Aim of the exercise: Each line below from the line with "[117,700,173,711] [117,723,208,736] [117,746,171,757]" to the line with "[218,199,242,209] two ->" must be copied exactly, including those two, and no picture may appear in the copy.

Records for the task:
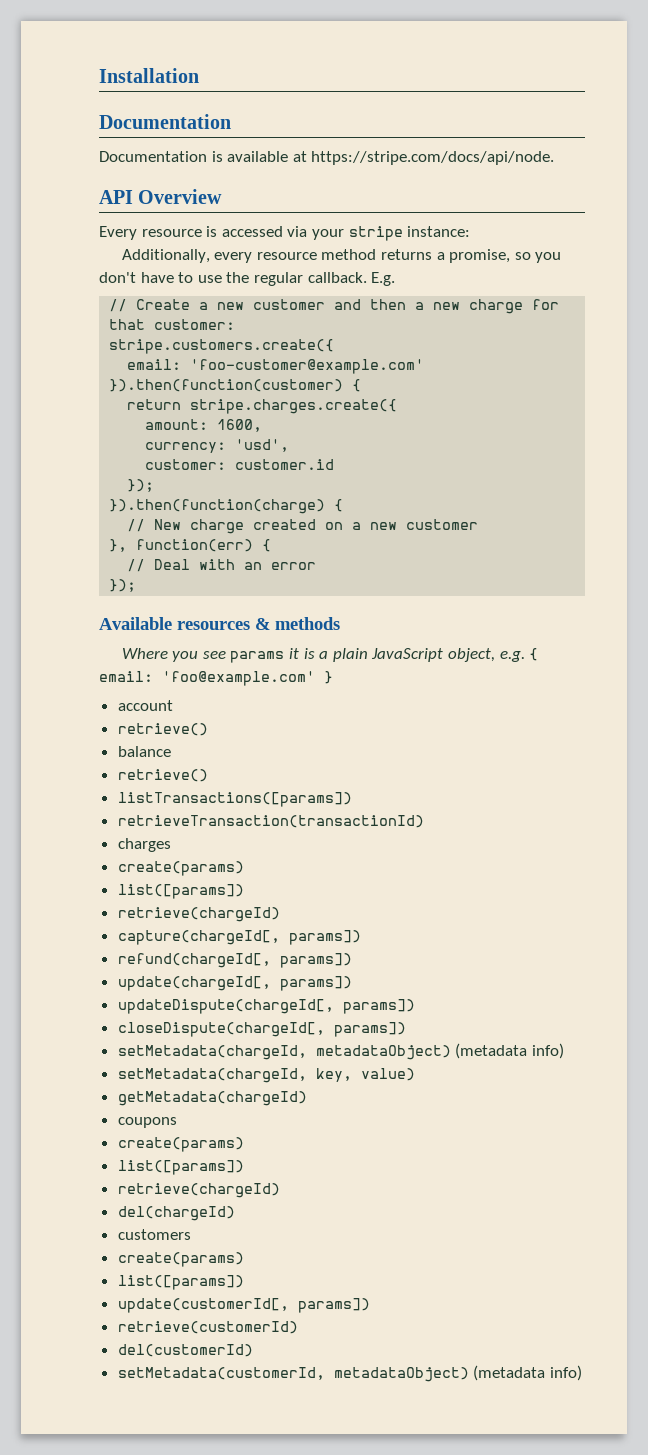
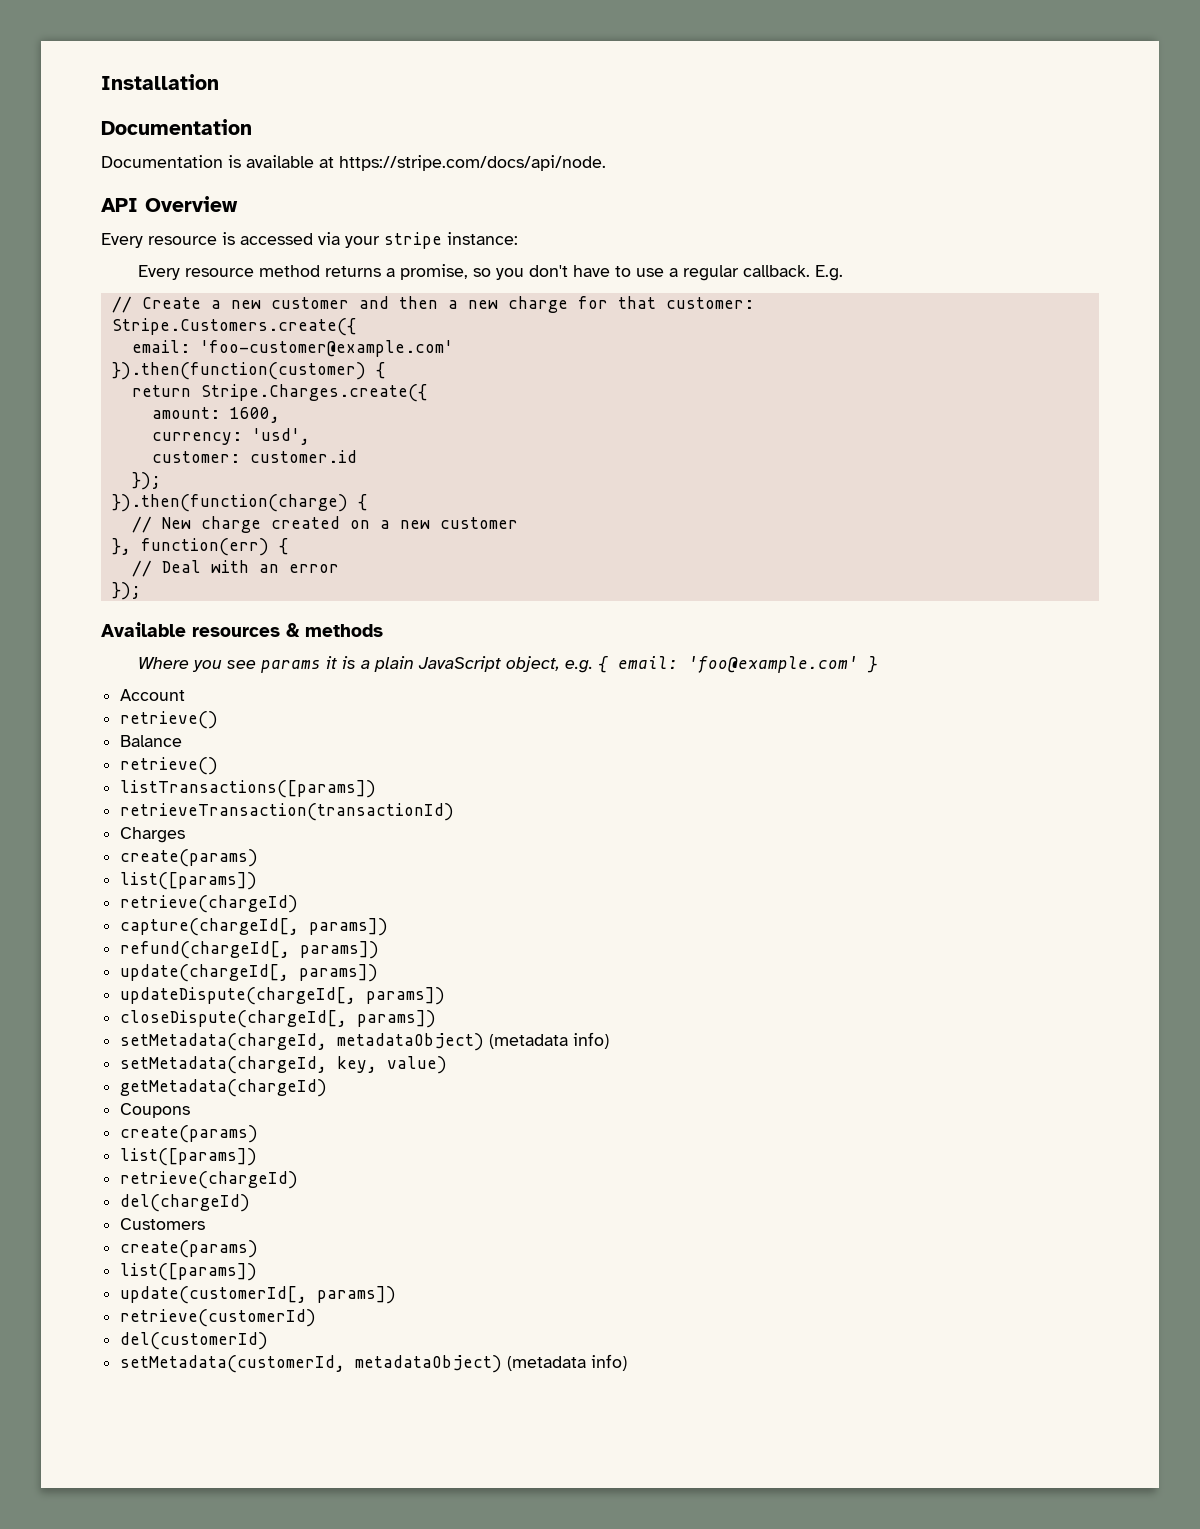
[121,249,253,263] Additionally, every -> [138,265,181,280] Every
[226,272,250,283] the -> [669,268,679,277] a
[109,339,335,354] stripe.customers.create({ -> [111,318,356,336] Stripe.Customers.create({
[190,399,398,414] stripe.charges.create({ -> [200,384,427,402] Stripe.Charges.create({
[117,700,173,711] [117,723,208,736] [117,746,171,757] account // retrieve() // balance -> [120,689,186,701] [120,711,219,729] [120,735,183,747] Account // retrieve() // Balance
[117,838,171,852] charges -> [120,827,186,843] Charges
[117,1117,177,1128] coupons -> [120,1103,191,1118] Coupons
[117,1229,191,1240] customers -> [120,1218,206,1230] Customers

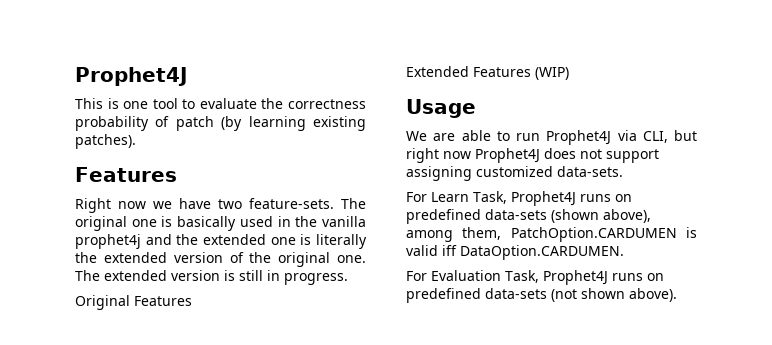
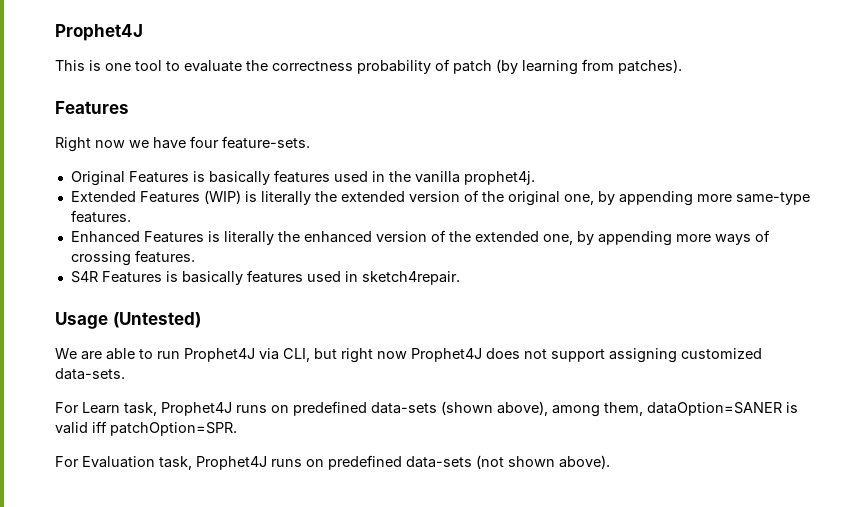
[313,116,366,131] existing -> [582,59,614,71] from
[218,199,242,209] two -> [190,136,219,148] four
[341,198,366,209] [75,216,237,231] The original one is basically -> [70,170,330,186] // Original Features is basically features
[75,234,296,249] prophet4j and the extended one -> [463,171,535,185] [70,190,241,204] prophet4j. // Extended Features (WIP)
[337,255,367,263] [75,270,348,285] [75,295,192,310] [406,66,569,80] one. The extended version is still in progress. // Original Features // Extended Features (WIP) -> [563,191,810,206] [70,210,131,223] [70,230,770,246] [70,250,195,266] [70,270,460,285] one, by appending more same-type features. // Enhanced Features is literally the enhanced version of the extended one, by appending more ways of crossing features. // S4R Features is basically features used in sketch4repair.
(476, 108) none -> [112,312,201,328] (Untested)
[473,191,507,204] Task, -> [124,402,157,416] task,
[510,227,677,242] PatchOption.CARDUMEN -> [647,402,782,416] dataOption=SANER
[460,245,624,260] DataOption.CARDUMEN. -> [110,422,237,436] patchOption=SPR.
[505,270,539,283] Task, -> [159,456,192,470] task,

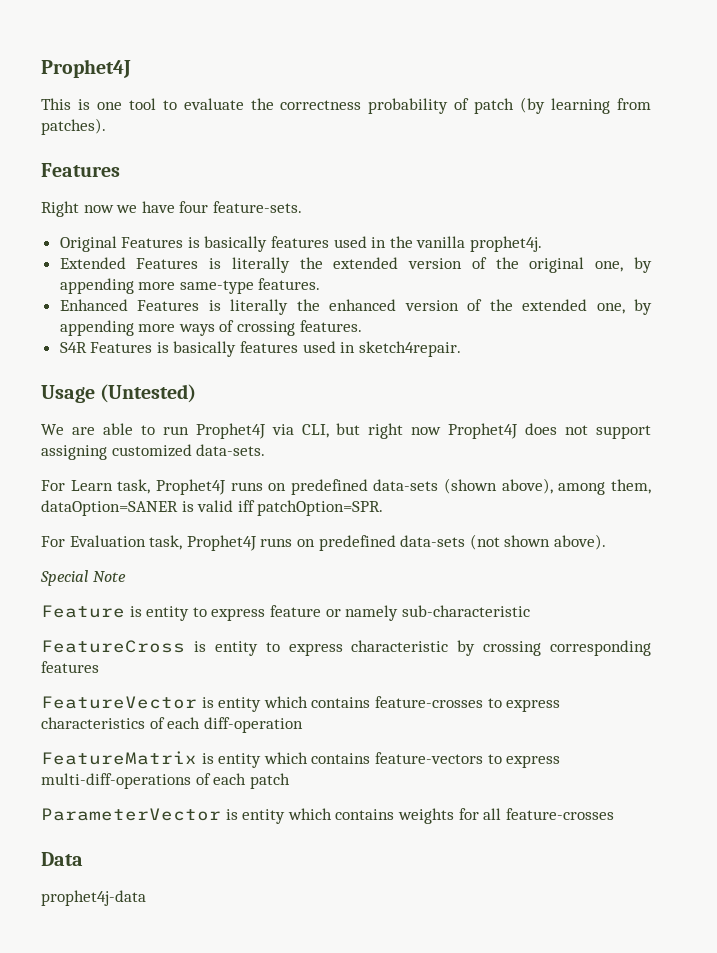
[203,190,241,204] (WIP) -> (199, 263) none
(610, 462) none -> [40,570,126,586] [41,605,530,621] [41,640,651,656] [41,661,99,673] [41,696,561,712] [41,717,303,733] [41,751,561,768] [41,773,290,789] [41,808,614,824] [41,852,83,866] [41,890,146,906] // Special Note // Feature is entity to express feature or namely sub-characteristic // FeatureCross is entity to express characteristic by crossing corresponding features // FeatureVector is entity which contains feature-crosses to express characteristics of each diff-operation // FeatureMatrix is entity which contains feature-vectors to express multi-diff-operations of each patch // ParameterVector is entity which contains weights for all feature-crosses // Data // prophet4j-data

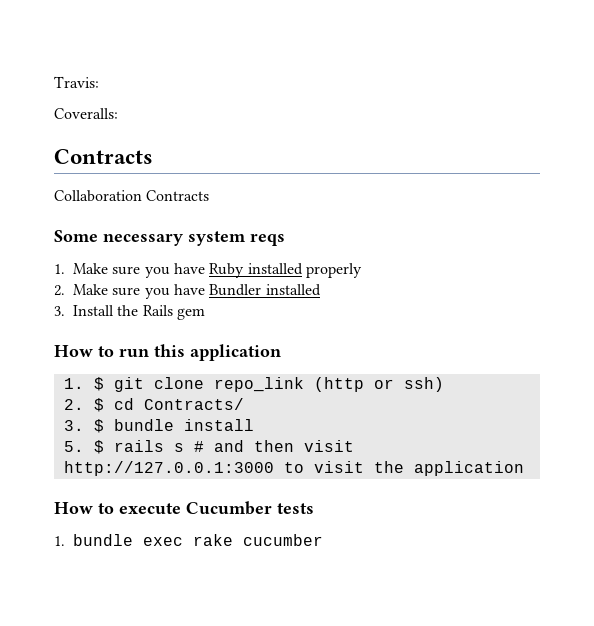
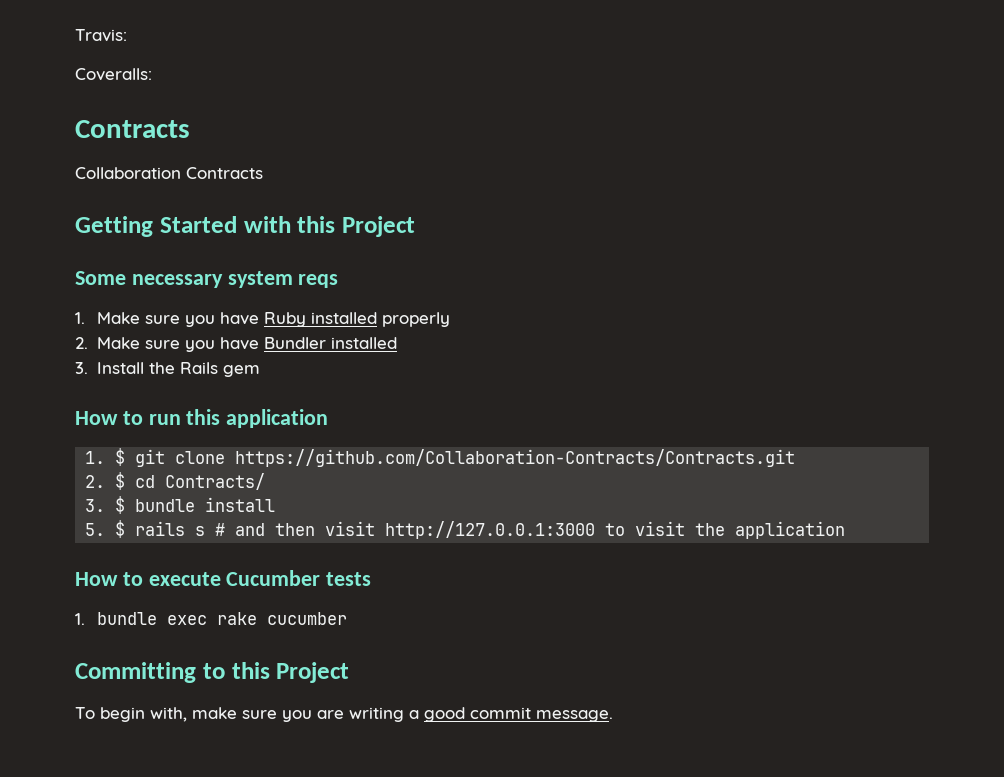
(210, 195) none -> [75,216,415,237] // Getting Started with this Project
[213,377,444,392] repo_link (http or ssh) -> [235,449,796,467] https://github.com/Collaboration-Contracts/Contracts.git
(323, 540) none -> [75,662,350,683] [75,707,613,722] // Committing to this Project // To begin with, make sure you are writing a good commit message.

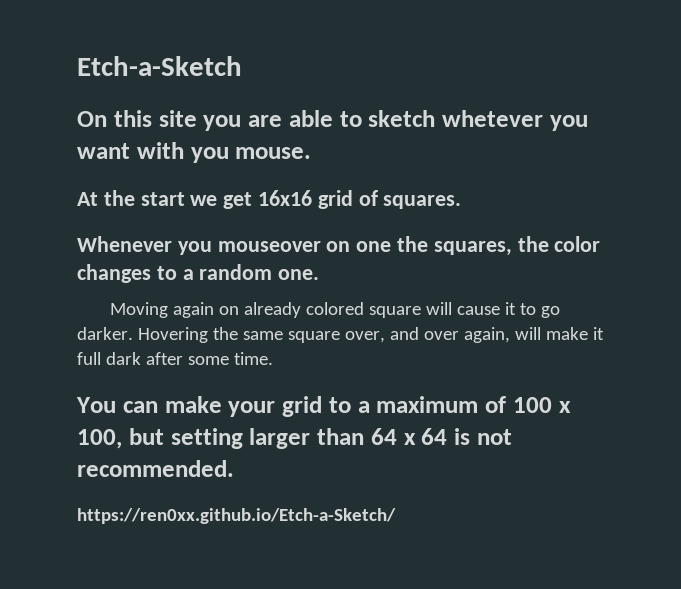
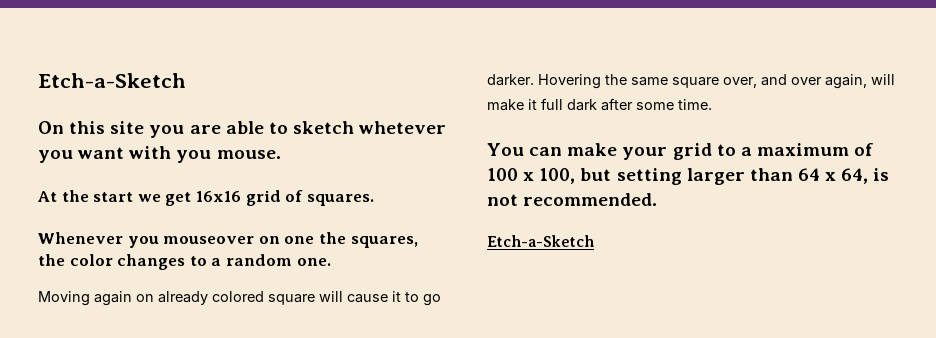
[421,428,448,445] 64 -> [841,168,869,184] 64,
[77,508,396,524] https://ren0xx.github.io/Etch-a-Sketch/ -> [487,235,594,247] Etch-a-Sketch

Answer for this exercise:
[117,700,173,711] [117,723,208,736] [117,746,171,757] account // retrieve() // balance -> [120,689,186,701] [120,711,219,729] [120,735,183,747] Account // retrieve() // Balance
[117,838,171,852] charges -> [120,827,186,843] Charges
[117,1117,177,1128] coupons -> [120,1103,191,1118] Coupons
[117,1229,191,1240] customers -> [120,1218,206,1230] Customers

[313,116,366,131] existing -> [582,59,614,71] from
[218,199,242,209] two -> [190,136,219,148] four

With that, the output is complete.